Effective October 17, 2005, the Company acquired all of the shares of Sovereign Exploration Associates International, Inc. ("SEAI") pursuant to the Exchange Agreement dated October 17, 2005 between the Company and SEAI ("Exchange Agreement"). SEAI, a privately held company, is a marine exploration company headquartered in Pennsylvania. Pursuant to the Exchange Agreement, the Company disposed of all of its existing portfolio companies other than Gulf Coast Records LLC. These existing portfolio companies were disposed of as follows: all ownership interests in Sports Nation, Inc., Buehler Earth & Waterworks, LLC, Brokerage account of CALI at NevWest, TS&B Financial Services, Inc., Wellstone Acquisition Corporation, TS&B Gaming & Entertainment Corp., and TSB Ventures, Inc. were assigned to KMA Capital Partners, Ltd. In exchange therefor, KMA Capital Partners, Ltd. caused the Company to be released from certain liabilities and obligations. These obligations included $499,900 principal amount of convertible debentures.

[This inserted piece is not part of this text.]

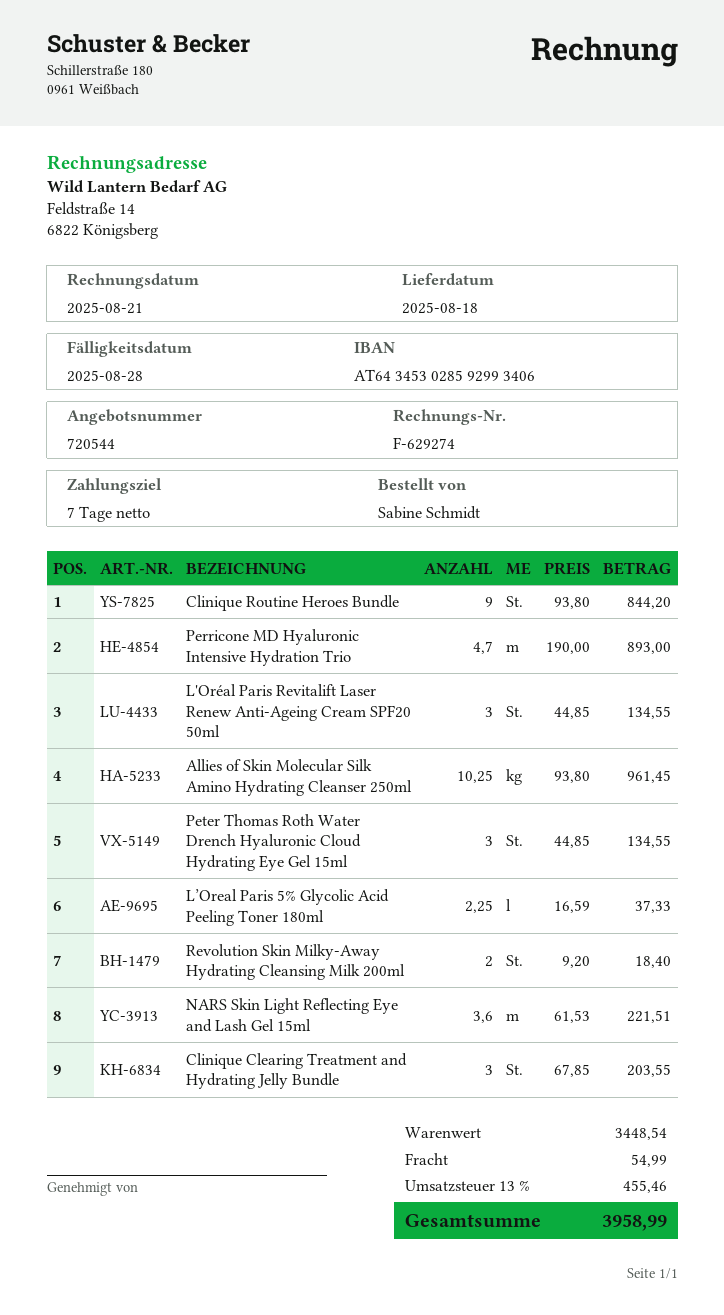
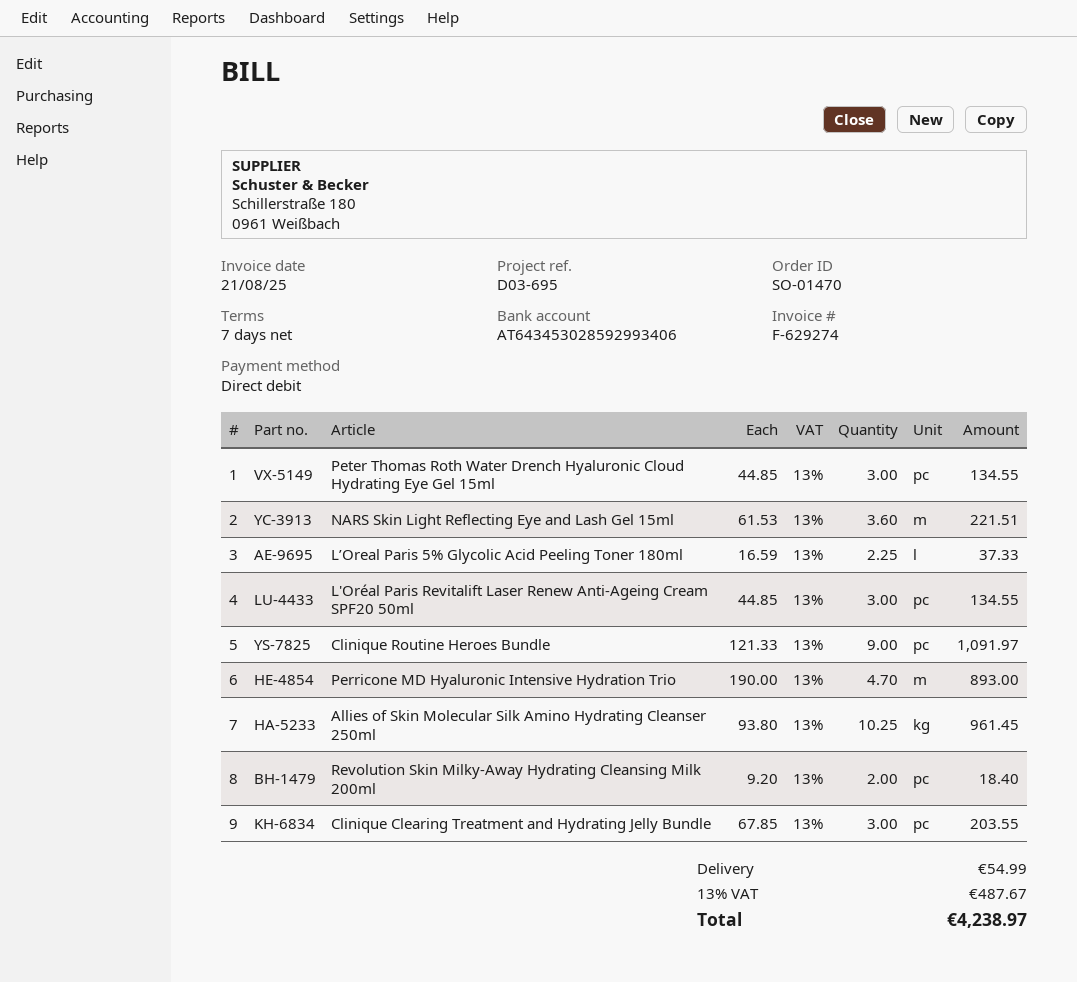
Clinique Routine Heroes Bundle: 9 x 93.80 = 844.20 -> 9 x 121.33 = 1091.97
tax: 13% = 455.46 -> 13% = 487.67
total: 3958.99 -> 4238.97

In addition, the Company assigned nine (9) LP units of KMA Capital Partners, Ltd. To KAIROS Holdings, Inc. In exchange therefore, KAIROS Holdings, Inc. caused the Company to be released from certain liabilities and obligations. The Company intends to divest its interests in Gulf Coast Records, LLC and is in the process of preparing a Form SB-2 registration statement. SEAI is replacing assets divested by CALI equal to or greater than those divested. SEAI has received a full release from Gulf Coast Records, LLC. As part of the transaction, SEAI was issued shares equal to ninety percent of all of the issued and outstanding shares of the Company. The amount of the consideration received by the Company in connection with the disposition of the above described portfolio companies was determined in arm's-length negotiations between the parties thereto.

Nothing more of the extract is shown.